WHAT THIS TASK INVOLVES. Each line from the one containing "[19,376,208,388] Go to" to the end of the entries below is to be set down exactly; the pictures are not.

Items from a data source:
╔══
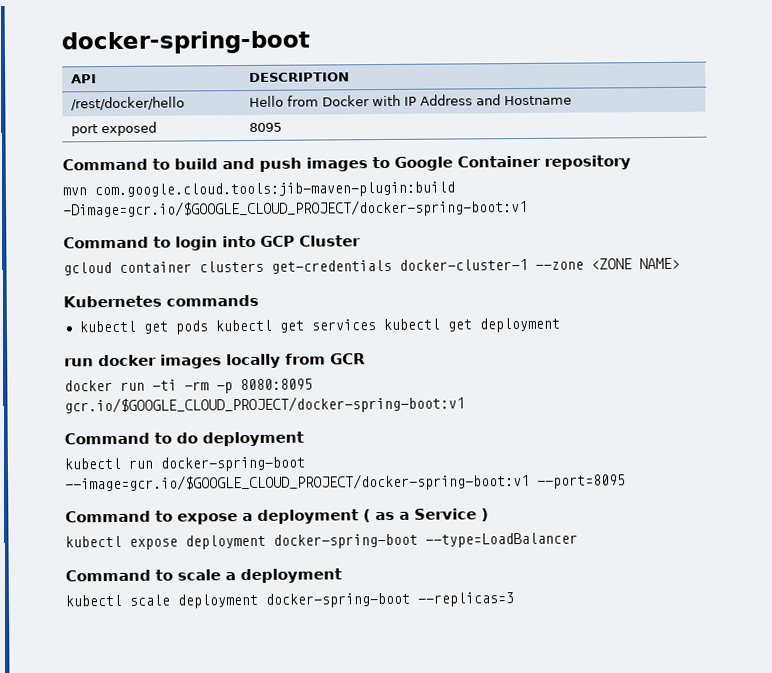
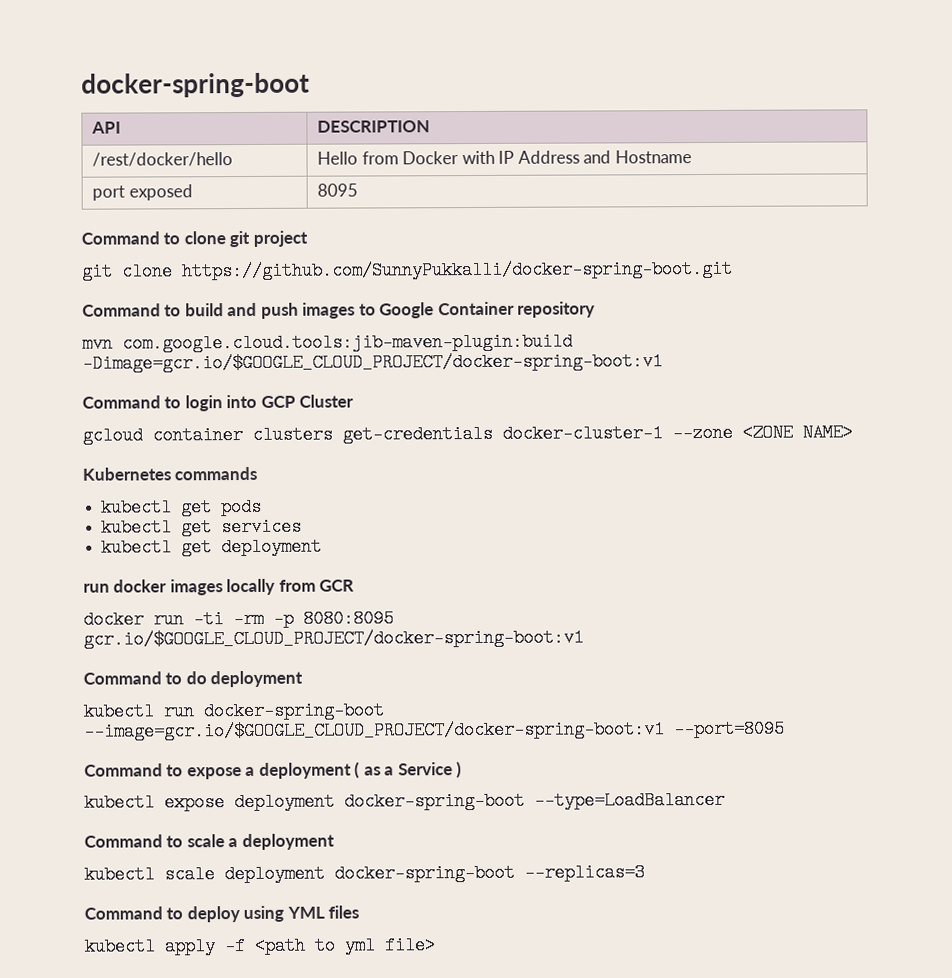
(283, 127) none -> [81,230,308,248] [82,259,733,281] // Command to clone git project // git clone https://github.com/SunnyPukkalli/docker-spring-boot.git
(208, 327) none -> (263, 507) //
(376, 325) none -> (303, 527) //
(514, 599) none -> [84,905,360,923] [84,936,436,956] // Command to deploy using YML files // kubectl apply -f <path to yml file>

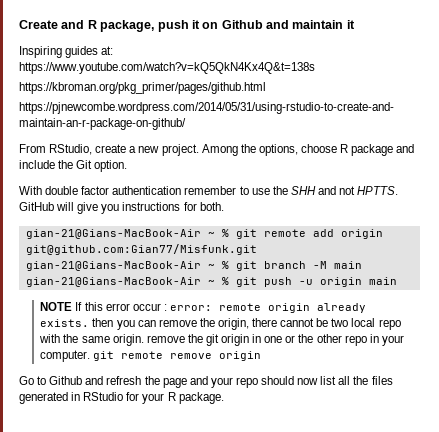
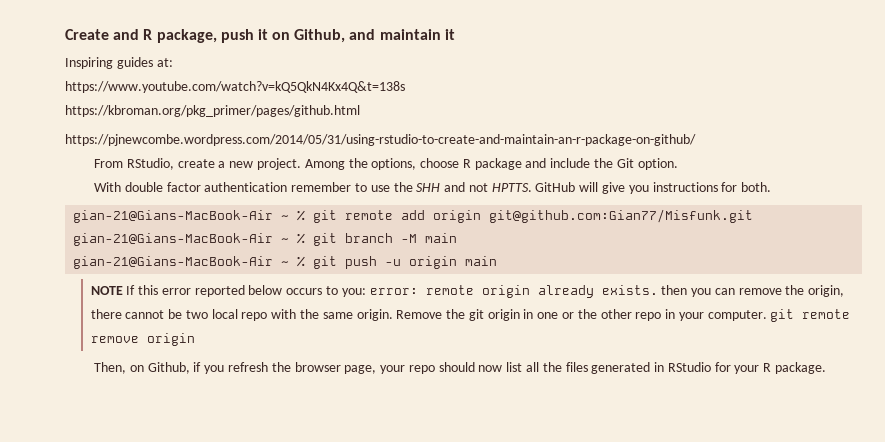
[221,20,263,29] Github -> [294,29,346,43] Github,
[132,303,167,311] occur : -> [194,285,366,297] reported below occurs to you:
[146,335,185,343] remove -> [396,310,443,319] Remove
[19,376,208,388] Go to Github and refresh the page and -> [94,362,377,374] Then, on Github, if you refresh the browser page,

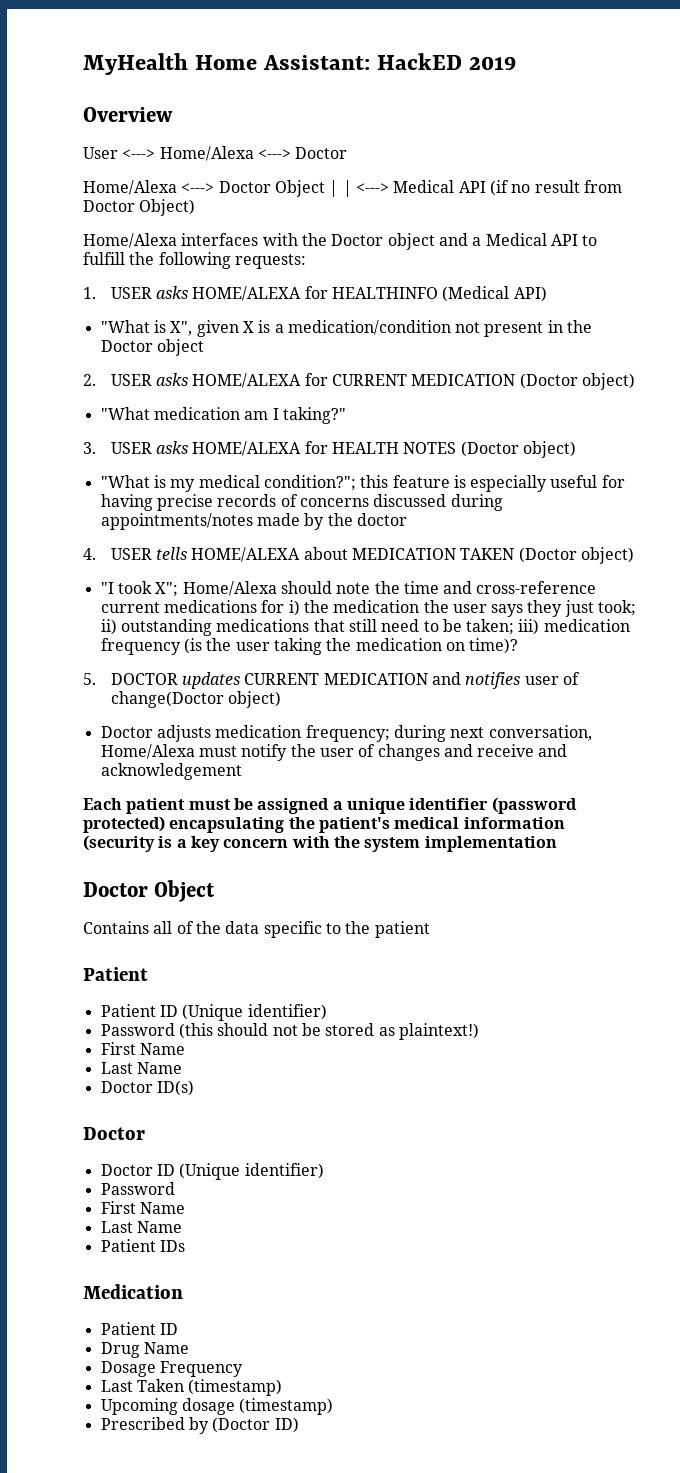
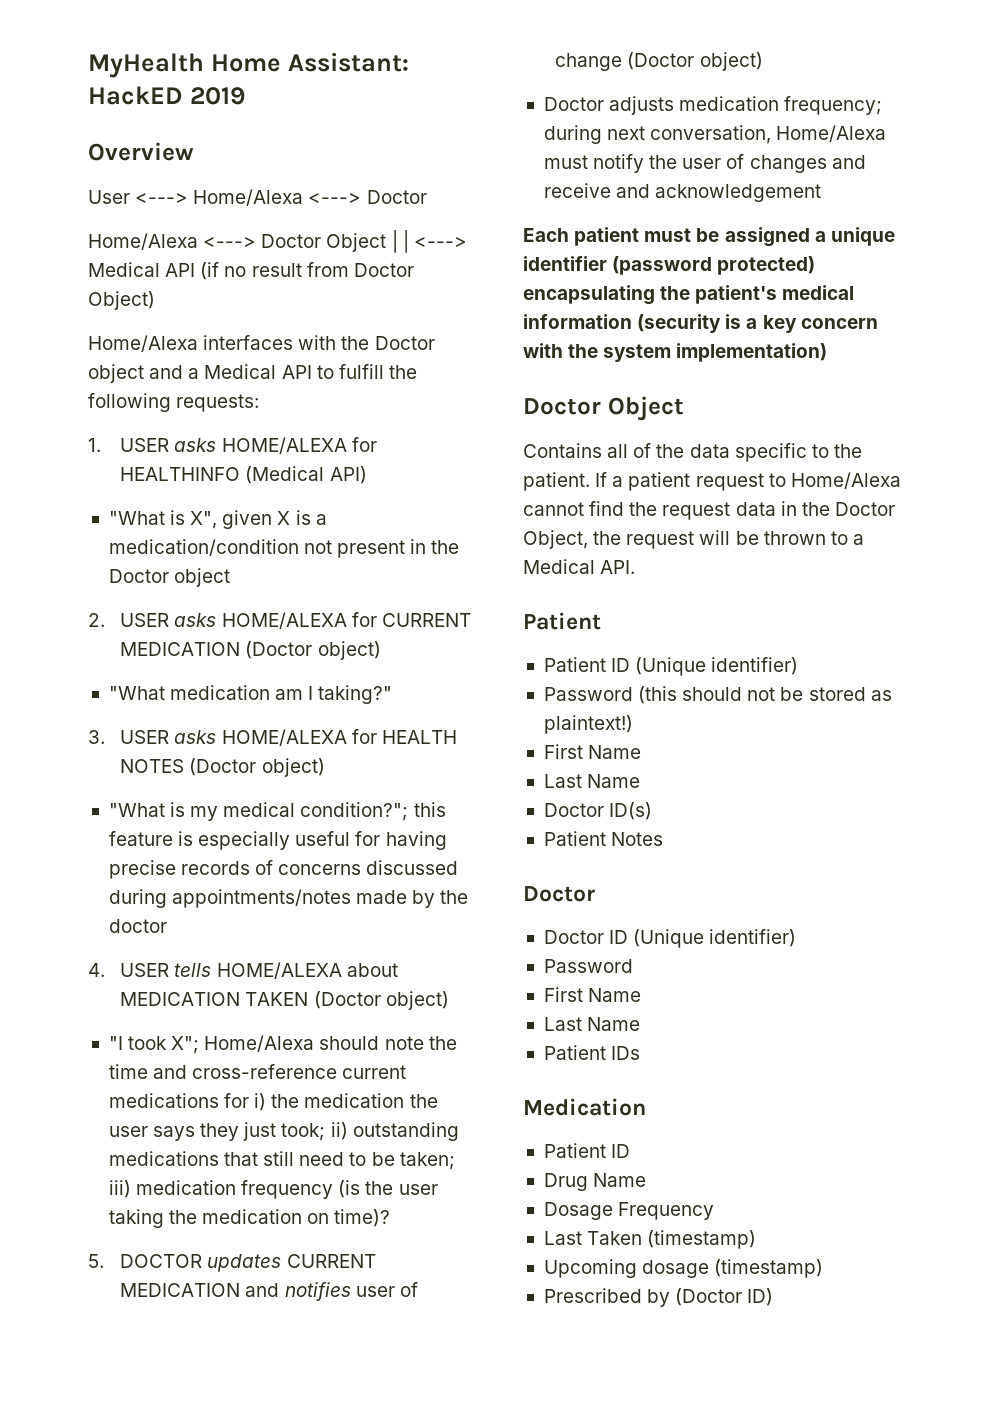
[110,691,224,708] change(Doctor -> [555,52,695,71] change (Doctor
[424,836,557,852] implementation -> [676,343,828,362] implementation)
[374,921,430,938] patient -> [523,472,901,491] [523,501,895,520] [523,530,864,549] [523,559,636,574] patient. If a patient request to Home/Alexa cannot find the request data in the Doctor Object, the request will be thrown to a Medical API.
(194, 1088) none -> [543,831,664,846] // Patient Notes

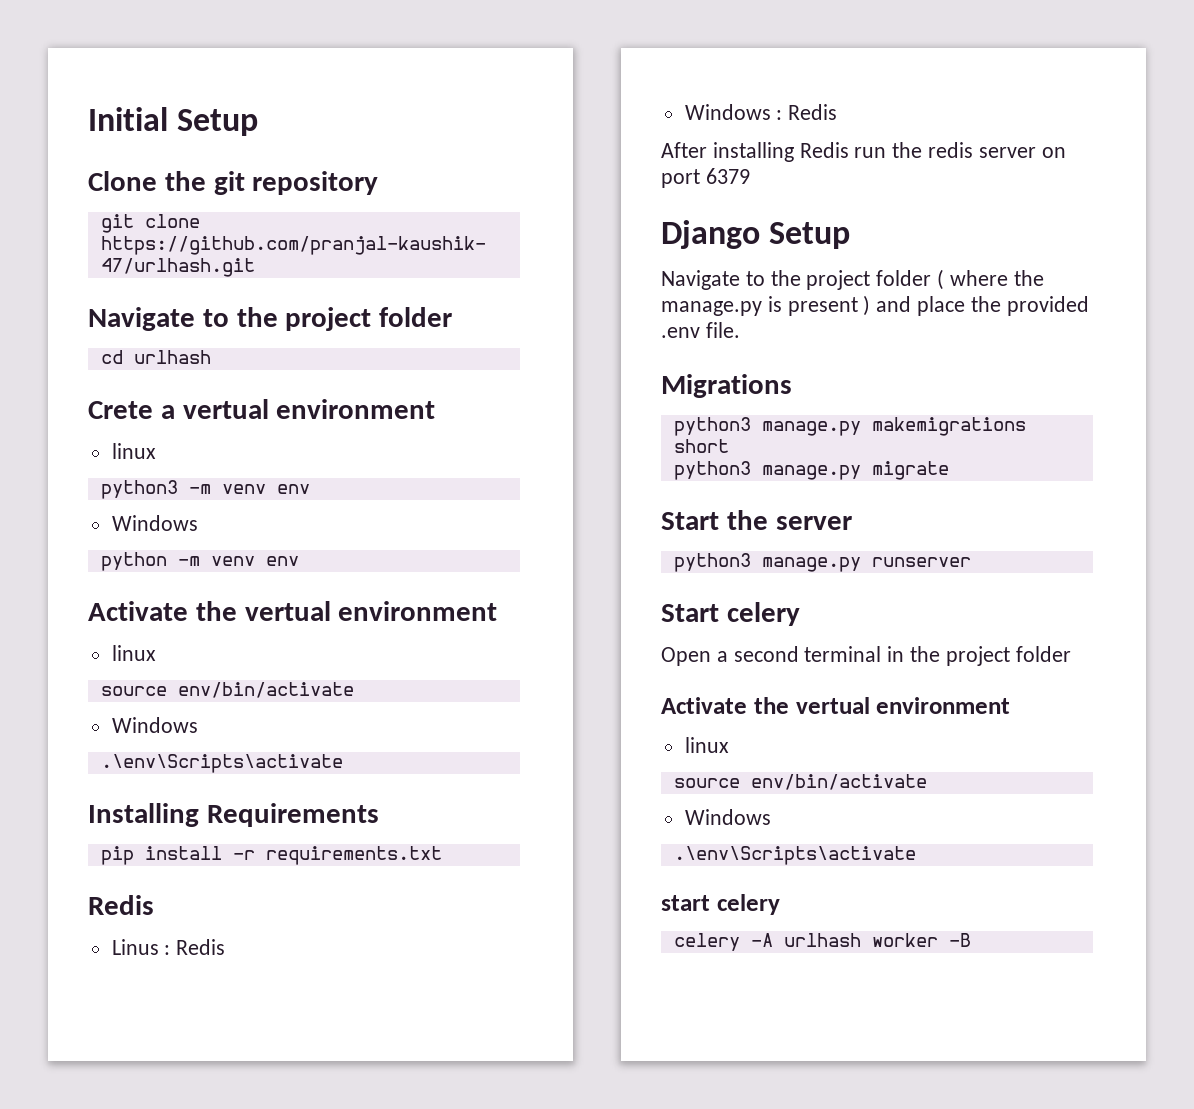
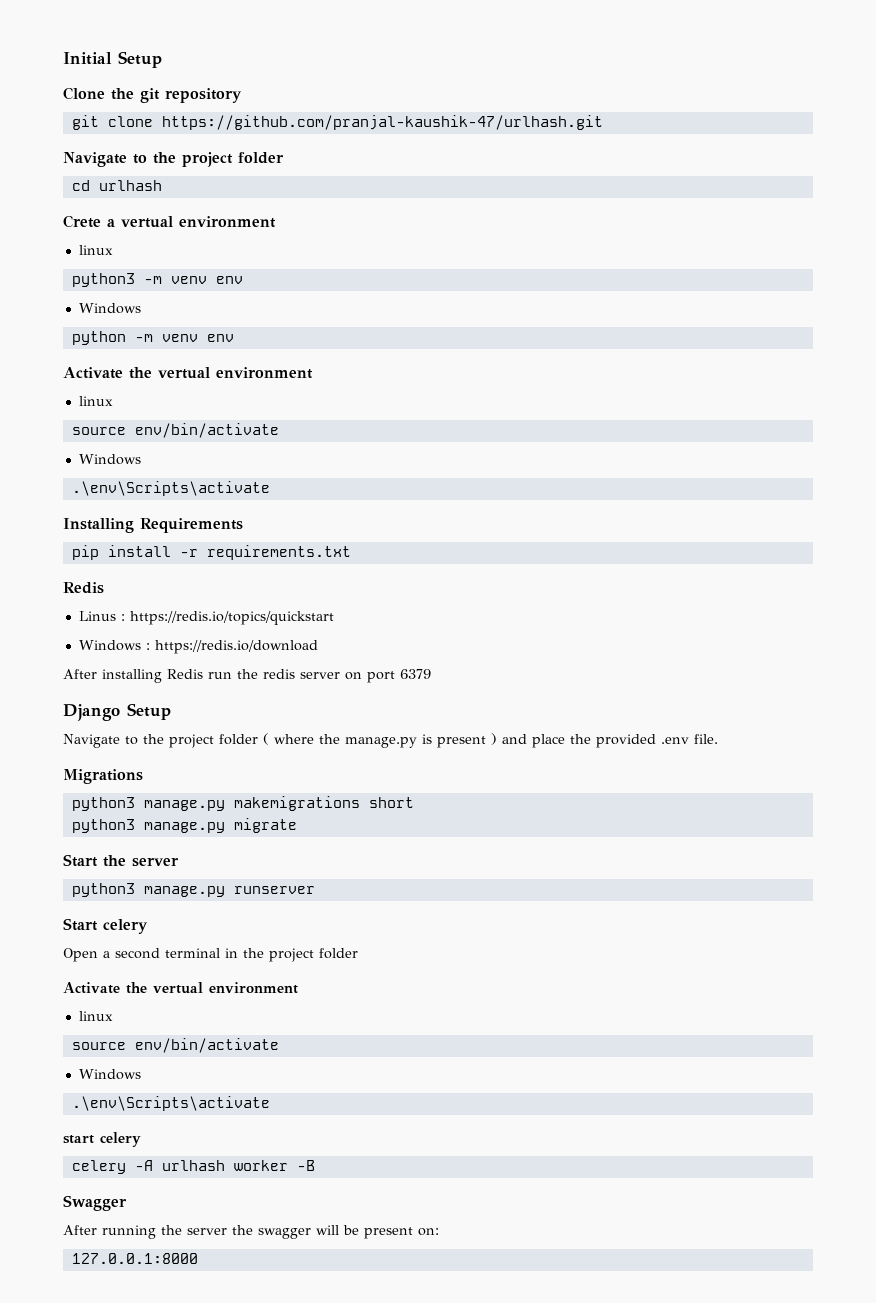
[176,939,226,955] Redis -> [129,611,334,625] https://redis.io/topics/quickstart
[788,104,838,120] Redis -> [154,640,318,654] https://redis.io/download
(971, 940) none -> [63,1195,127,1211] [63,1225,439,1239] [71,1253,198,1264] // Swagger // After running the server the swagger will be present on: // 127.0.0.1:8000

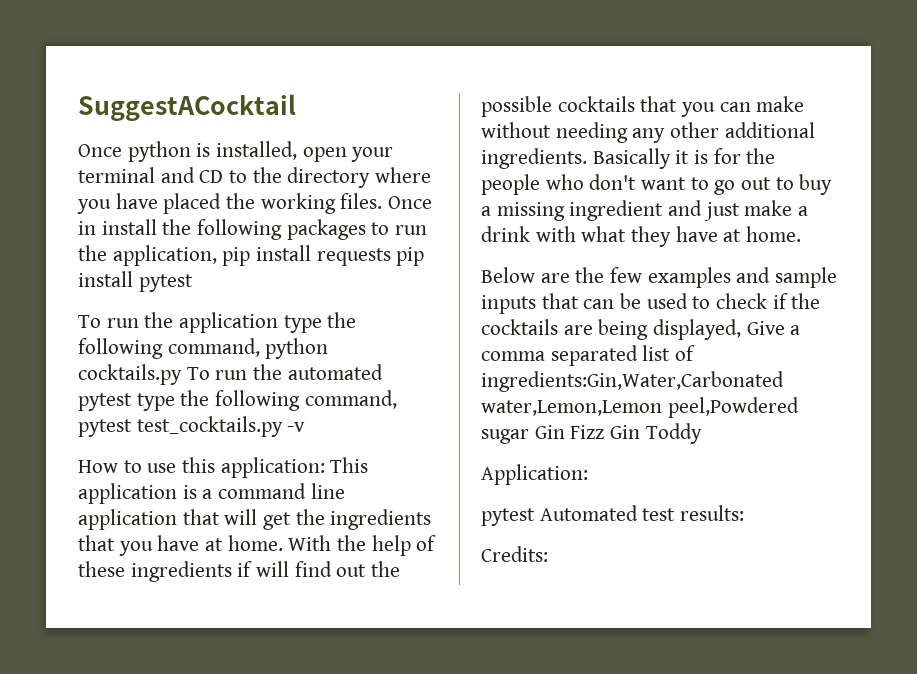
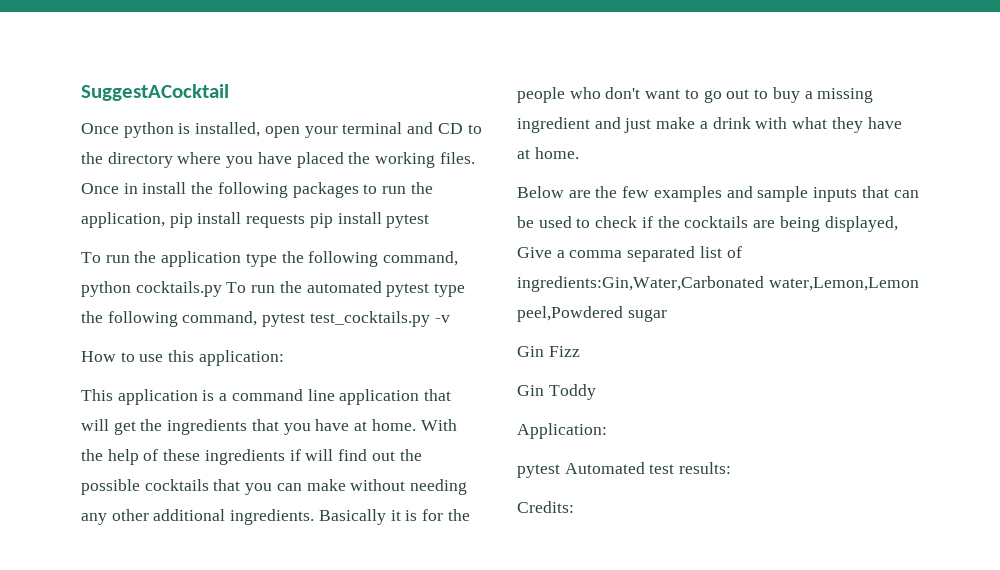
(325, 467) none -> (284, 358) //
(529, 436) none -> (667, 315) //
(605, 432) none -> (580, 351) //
╚══
SOLUTION.
[19,376,208,388] Go to Github and refresh the page and -> [94,362,377,374] Then, on Github, if you refresh the browser page,

[110,691,224,708] change(Doctor -> [555,52,695,71] change (Doctor
[424,836,557,852] implementation -> [676,343,828,362] implementation)
[374,921,430,938] patient -> [523,472,901,491] [523,501,895,520] [523,530,864,549] [523,559,636,574] patient. If a patient request to Home/Alexa cannot find the request data in the Doctor Object, the request will be thrown to a Medical API.
(194, 1088) none -> [543,831,664,846] // Patient Notes

[176,939,226,955] Redis -> [129,611,334,625] https://redis.io/topics/quickstart
[788,104,838,120] Redis -> [154,640,318,654] https://redis.io/download
(971, 940) none -> [63,1195,127,1211] [63,1225,439,1239] [71,1253,198,1264] // Swagger // After running the server the swagger will be present on: // 127.0.0.1:8000

(325, 467) none -> (284, 358) //
(529, 436) none -> (667, 315) //
(605, 432) none -> (580, 351) //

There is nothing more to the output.